天知道,当孔洲在洞府中没找到他时,心里有多惶恐。

    看样子,他的好师弟真有能耐,压根没把这事放在心里呢。

    他笑容邪魅,幽幽道:“小师弟,你让我好找啊。”

    花阳咽了口吐沫,支支吾吾道:“大师兄,你怎么知道我在这里的?”

    孔洲步步紧逼,慑人的威压笼罩在心头,让人直打颤。

    “你的神魂中,有我的一魄,不管你逃到何处,都休想摆脱我。”

    神魂?他在说什么?

    这一刻,孔洲的状态很不对劲,他双目通红,气息不稳,十指紧握,像在压抑什么。

    花阳愣了愣,心慌意乱问:“大师兄,你还好吧?”

    他错了,他好好道歉,但别吓唬人呀,他都快无法呼吸了。

    孔洲步步逼近,停在他的跟前,用两指挑起他的下巴,邪魅道:“我很好。”

    他能有什么事,不过是邪火旺盛,有走火入魔之兆罢了。

    孔洲不敢去想,倘若花阳被歹人掳走了,倘若他被欺负了……

    孔洲闷哼一声,险些吐出一口瘀血,苦苦压抑的旧疾又在折腾人了。

    忽然,孔洲提起花阳的衣襟,两人抵在石壁上,双目赤红,夺走了他的呼吸。

    花阳骇然一惊,看着近在咫尺的俊脸,悄悄将含住的丹药渡到了他的口中。

    说来奇怪,万华仙子赐予的丹药在接触到男人的气息后,立刻融化了。

    孔洲一惊,不可思议问:“你下毒?”

    花阳一脸茫然,摆手说:“没有没有,不是毒药。”

    大师兄爱欺负人,可对他是实打实的好,岂会下毒害人?

    孔洲内视一周,皱眉问:“你给我吃了什么?”

    “我也不知道……”花阳内疚不已,低声道:“是师父给我的,她说,如果你又欺负我,就给你吃下。”
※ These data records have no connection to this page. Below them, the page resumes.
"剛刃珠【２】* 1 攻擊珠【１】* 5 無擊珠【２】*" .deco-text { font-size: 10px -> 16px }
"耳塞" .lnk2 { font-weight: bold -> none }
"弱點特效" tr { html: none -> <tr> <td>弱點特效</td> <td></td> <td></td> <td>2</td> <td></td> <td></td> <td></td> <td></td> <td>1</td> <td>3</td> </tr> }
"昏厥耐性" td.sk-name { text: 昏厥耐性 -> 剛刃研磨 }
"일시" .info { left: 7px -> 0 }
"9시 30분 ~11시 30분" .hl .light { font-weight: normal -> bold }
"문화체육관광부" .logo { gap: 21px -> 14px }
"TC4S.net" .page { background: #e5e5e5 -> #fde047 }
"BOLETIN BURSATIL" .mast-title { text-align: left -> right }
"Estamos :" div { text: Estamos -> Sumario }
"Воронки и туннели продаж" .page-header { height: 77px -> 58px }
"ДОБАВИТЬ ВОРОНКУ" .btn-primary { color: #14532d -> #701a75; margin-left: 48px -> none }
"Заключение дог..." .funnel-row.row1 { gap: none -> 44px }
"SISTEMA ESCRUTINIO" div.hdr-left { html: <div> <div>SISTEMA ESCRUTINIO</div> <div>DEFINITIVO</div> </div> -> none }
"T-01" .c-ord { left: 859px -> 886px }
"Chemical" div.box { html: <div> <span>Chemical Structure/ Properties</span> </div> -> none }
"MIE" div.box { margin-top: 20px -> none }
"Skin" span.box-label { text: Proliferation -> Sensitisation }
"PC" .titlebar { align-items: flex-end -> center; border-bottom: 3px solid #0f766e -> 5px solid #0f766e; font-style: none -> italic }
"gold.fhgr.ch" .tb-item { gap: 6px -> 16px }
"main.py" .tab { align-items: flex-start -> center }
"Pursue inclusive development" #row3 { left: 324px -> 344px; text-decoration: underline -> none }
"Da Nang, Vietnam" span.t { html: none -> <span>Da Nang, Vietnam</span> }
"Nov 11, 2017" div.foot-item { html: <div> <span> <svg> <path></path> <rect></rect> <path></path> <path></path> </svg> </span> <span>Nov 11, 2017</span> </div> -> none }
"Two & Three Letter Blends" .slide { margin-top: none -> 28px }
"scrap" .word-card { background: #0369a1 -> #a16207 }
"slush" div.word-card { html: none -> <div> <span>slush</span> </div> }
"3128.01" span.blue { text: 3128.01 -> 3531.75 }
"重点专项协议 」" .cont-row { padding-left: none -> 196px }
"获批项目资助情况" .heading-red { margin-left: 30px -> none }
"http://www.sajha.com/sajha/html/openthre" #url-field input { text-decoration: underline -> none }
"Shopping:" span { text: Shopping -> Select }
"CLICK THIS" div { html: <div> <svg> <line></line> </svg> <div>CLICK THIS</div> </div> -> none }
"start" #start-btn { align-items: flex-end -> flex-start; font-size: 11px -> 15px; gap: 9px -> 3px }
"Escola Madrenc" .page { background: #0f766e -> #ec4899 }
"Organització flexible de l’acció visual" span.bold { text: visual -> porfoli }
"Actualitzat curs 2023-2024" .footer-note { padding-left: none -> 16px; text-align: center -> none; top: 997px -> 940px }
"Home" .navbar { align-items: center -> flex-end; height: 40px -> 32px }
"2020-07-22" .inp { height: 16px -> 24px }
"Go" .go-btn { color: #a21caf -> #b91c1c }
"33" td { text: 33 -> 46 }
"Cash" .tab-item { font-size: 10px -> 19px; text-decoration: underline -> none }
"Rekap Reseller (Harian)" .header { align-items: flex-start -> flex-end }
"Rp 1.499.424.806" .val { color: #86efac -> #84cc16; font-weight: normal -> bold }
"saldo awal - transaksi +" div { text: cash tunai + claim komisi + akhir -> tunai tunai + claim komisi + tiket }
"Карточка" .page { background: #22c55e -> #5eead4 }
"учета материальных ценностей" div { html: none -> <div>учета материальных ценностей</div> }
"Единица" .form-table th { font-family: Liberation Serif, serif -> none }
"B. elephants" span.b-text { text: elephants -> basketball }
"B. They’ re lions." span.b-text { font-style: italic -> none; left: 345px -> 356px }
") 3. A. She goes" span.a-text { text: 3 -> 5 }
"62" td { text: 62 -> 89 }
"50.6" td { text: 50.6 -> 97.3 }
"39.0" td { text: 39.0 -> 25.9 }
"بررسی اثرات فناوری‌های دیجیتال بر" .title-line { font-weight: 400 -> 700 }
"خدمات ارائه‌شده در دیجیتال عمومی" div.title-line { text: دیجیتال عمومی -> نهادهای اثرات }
    孔洲瞪大双眸,往前一步,却蓦然摔倒在地,浑身软绵无力。

    花阳一惊,推了推他的肩膀,“大师兄,你怎么了?”

    摸了摸他冒着热气的脸颊,滚烫得很。

    花阳不知他怎么了,也不敢随意挪动人,急得团团转:“你……你怎么了?”

    难不成,他吃下的丹药真是毒药?

    孔洲气得两眼通红,忍了又忍,咬牙道:“……是媚药。”

    这媚药太烈了,两他金丹期都真人都抵挡不住,一阵阵火热的乱流在体内作乱。

    可偏偏,他无法动弹。

    真不愧是万华仙子,这手段,深得合欢宗的真传。

    花阳呆呆的,想了想,才恍然大悟:“大师兄,你中了媚药?”

    一时间,几股炽热的乱流在他经脉中乱窜,撩拨着他的本能,理智在火烧中一步步沦陷了。

    不行了,再忍下去,他就要废了。

    孔洲用力咬了咬舌尖,剧烈的疼痛让他恢复了短暂的清醒,满头大汗道:“花阳,你过来……”

    花阳乖乖蹲下,摸了摸他滚烫的侧脸,带着哭腔问:“大师兄,你还好吧?”

    孔洲青筋暴起,无奈道:“你别哭,我……要你的帮忙。”

    “怎么帮?”

    “你帮我泄出来。”孔洲虽口舌生花,可还是一个雏,说出这番话时,耳垂都红了。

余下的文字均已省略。